**Activity**
Copy out each line of the entries below in which the string "language" appears.

==== Data for this exercise

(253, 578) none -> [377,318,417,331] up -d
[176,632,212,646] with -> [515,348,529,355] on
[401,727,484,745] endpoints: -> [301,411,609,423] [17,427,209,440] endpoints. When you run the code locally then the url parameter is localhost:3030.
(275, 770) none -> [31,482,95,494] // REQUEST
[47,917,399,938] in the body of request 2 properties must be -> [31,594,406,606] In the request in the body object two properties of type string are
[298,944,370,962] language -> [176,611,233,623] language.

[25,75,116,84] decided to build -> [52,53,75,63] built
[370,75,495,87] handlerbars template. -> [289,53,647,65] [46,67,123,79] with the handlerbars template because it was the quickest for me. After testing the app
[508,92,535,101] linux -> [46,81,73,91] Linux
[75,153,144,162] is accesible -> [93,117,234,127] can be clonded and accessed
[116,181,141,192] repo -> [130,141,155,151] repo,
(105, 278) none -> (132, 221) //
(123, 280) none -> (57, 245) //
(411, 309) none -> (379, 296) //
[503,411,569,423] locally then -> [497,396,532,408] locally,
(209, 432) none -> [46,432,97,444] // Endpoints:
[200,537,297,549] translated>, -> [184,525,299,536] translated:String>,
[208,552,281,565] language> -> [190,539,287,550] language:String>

========

**Solution to this problem**
[298,944,370,962] language -> [176,611,233,623] language.
[208,552,281,565] language> -> [190,539,287,550] language:String>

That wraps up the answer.